Incidentally, I have a C++0x thread library for MSVC 2008 currently in beta at http://www.stdthread.co.uk which includes the atomic operations.
December 2, 2008 at 12:38 pm
Anthony, you’re absolutely right–my mistake. The draft standard states it in 29.4.6 that acq_rel cannot be used with store. I’m correcting my post.
December 2, 2008 at 9:18 pm
[…] C++ atomics and memory ordering The question that’s been bugging me lately was: How does C++ make the use atomic variables both portable and […] […]
December 3, 2008 at 4:55 am
Memory ordering in your implementation of Peterson’s algo is both insufficient and excessive at the same time. In both permits races and contains unnecessary fences.
If you really want to get such things right and really understand how it must be and why it must be that way, I strongly suggest using of Relacy Race Detector (even peer reviews won’t help here) (distribution already contains several Peterson’s algo implementations).
Several correct implementations are possible, but here is my favorite:
void thread(unsigned index)
{
if (0 == index)
{
flag0($).store(1, rl::memory_order_relaxed);
turn($).exchange(1, rl::memory_order_acq_rel);
while (flag1($).load(rl::memory_order_acquire)
&& 1 == turn($).load(rl::memory_order_relaxed))
rl::yield($);
data($) = 1;
flag0($).store(0, rl::memory_order_release);
}
else
{
flag1($).store(1, rl::memory_order_relaxed);
turn($).exchange(0, rl::memory_order_acq_rel);
while (flag0($).load(rl::memory_order_acquire)
&& 0 == turn($).load(rl::memory_order_relaxed))
rl::yield($);
data($) = 2;
flag1($).store(0, rl::memory_order_release);
}
}
Btw, you can use relaxed stores in class constructors, because initially object is not shared. And sharing/publication mechanism will provide all necessary synchronization.
December 3, 2008 at 11:49 am
The only relevant difference that I can see between the two implementations is your use of relaxed ordering in a few places. That would suggest that my implementation is at least correct. Can you point out a specific error?
Whether it is overconstrained, is not as black and white as one could think. I believe your code is correct for your particular implementation of atomics. As I discussed before, fences really should go _between_ memory operations. Atomics can only see a single operation at a time, so they have to decide whether to always put the fence before or after a given operation. Your implementation apparently puts the fence _before_ the exchange operation, so additional fencing of the preceding store operation is not necessary. But the Standard never specifies where the fences go, so I can’t rely on it in my implementation.

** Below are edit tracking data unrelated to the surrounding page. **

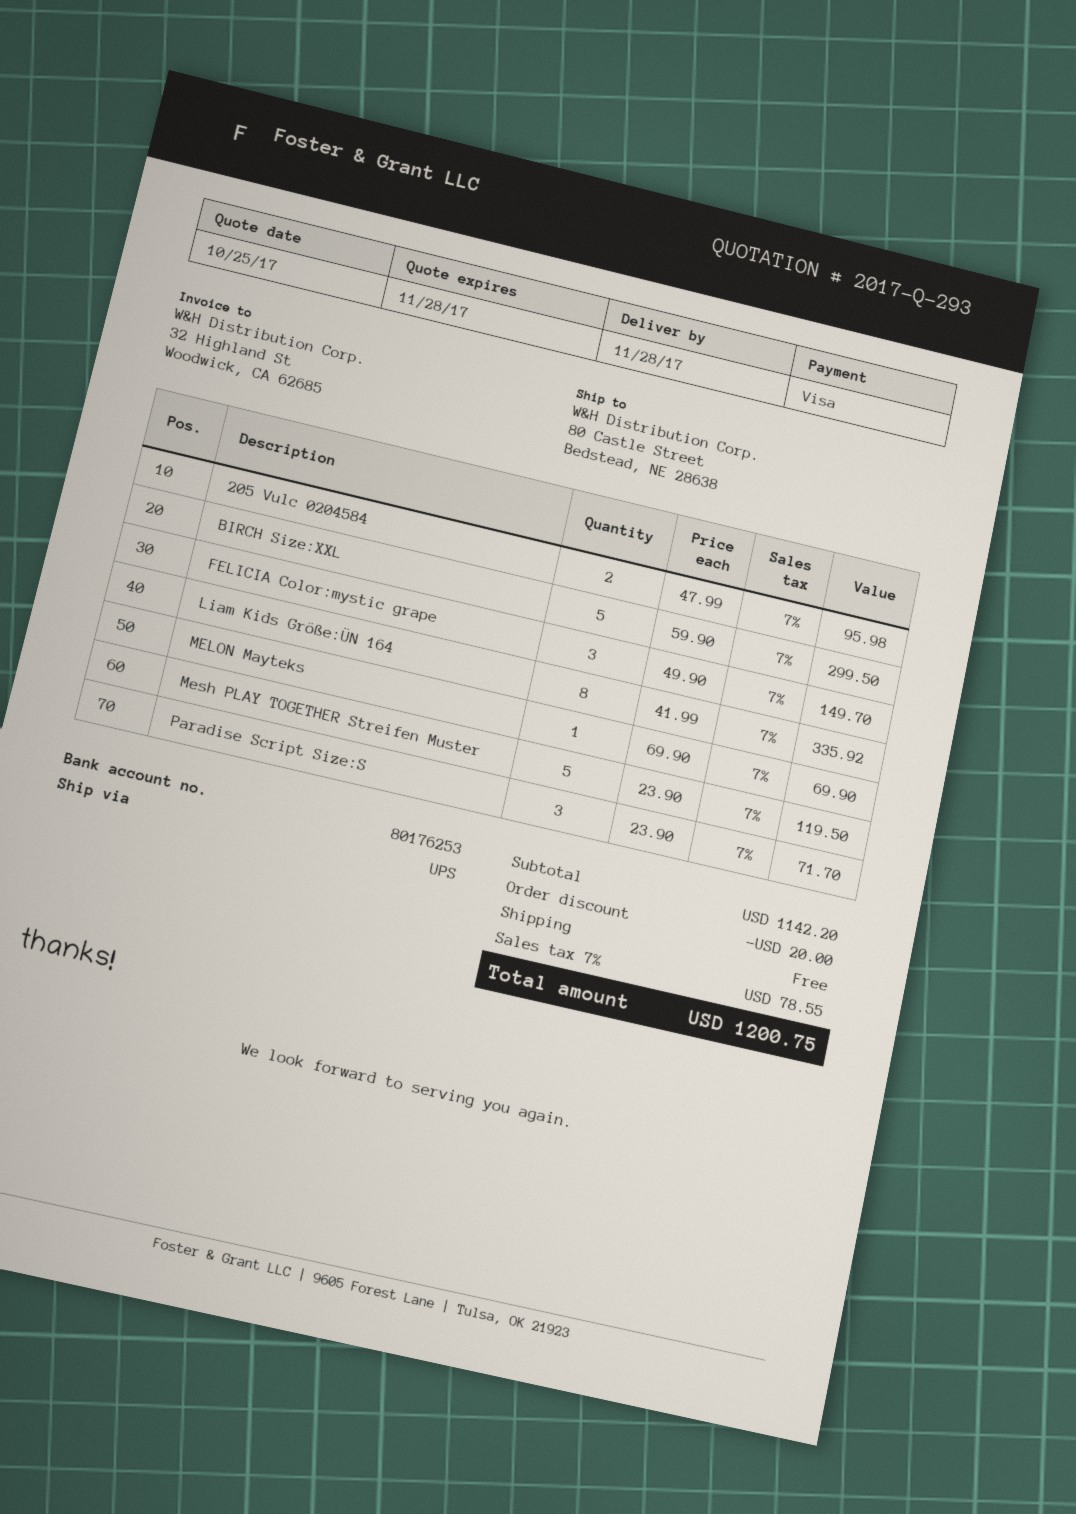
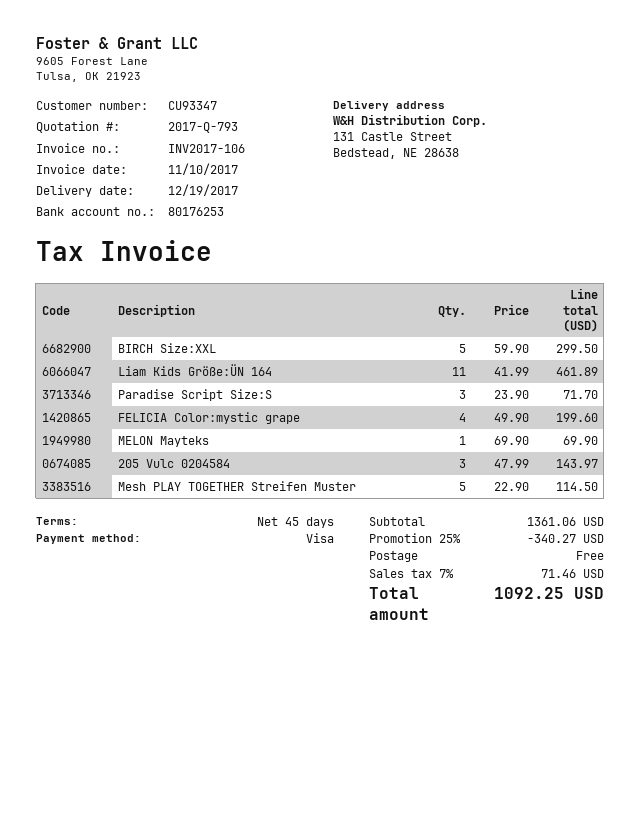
quote number: 2017-Q-293 -> 2017-Q-793
delivery date: 2017-11-28 -> 2017-12-19
ship to: 80 Castle Street, Bedstead, NE 28638 -> 131 Castle Street, Bedstead, NE 28638
205 Vulc 0204584: 2 x 47.99 = 95.98 -> 3 x 47.99 = 143.97
FELICIA Color:mystic grape: 3 x 49.90 = 149.70 -> 4 x 49.90 = 199.60
Liam Kids Größe:ÜN 164: 8 x 41.99 = 335.92 -> 11 x 41.99 = 461.89
Mesh PLAY TOGETHER Streifen Muster: 5 x 23.90 = 119.50 -> 5 x 22.90 = 114.50
subtotal: 1142.20 -> 1361.06
discount: 20.00 -> 340.27
tax: 7% = 78.55 -> 7% = 71.46
total: 1200.75 -> 1092.25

December 4, 2008 at 12:52 pm
[…] 4, 2008 A short description of the different memory ordering for concurrency in C++0x; C++ atomics and memory ordering. The default for atomic variables is the familiar sequential ordering […]
December 4, 2008 at 2:49 pm
> As I discussed before, fences really should go _between_ memory operations. Atomics can only see a single operation at a time, so they have to decide whether to always put the fence before or after a given operation.
That’s not true. Your code above need not have *any* fences on an x86, because the exchange is an XCHG instruction, which is serializing. See my post about the C++0x memory model on x86 CPUs. http://www.justsoftwaresolutions.co.uk/threading/intel-memory-ordering-and-c++-memory-model.html
On some architectures, memory_order_acq_rel will require a fence both before AND after the instruction (possibly of different sorts).
> But the Standard never specifies where the fences go, so I can’t rely on it in my implementation.
The Standard doesn’t specify the implementation details, that is true. It does however specify the required ordering constraints in terms of relationships called “happens-before” and “synchronizes-with”.
Incidentally, if you feel that you can reason better with fences, you could write them explicitly: use memory_order_relaxed for all the loads and stores and then use explicit atomic_thread_fence() calls to put the fences in.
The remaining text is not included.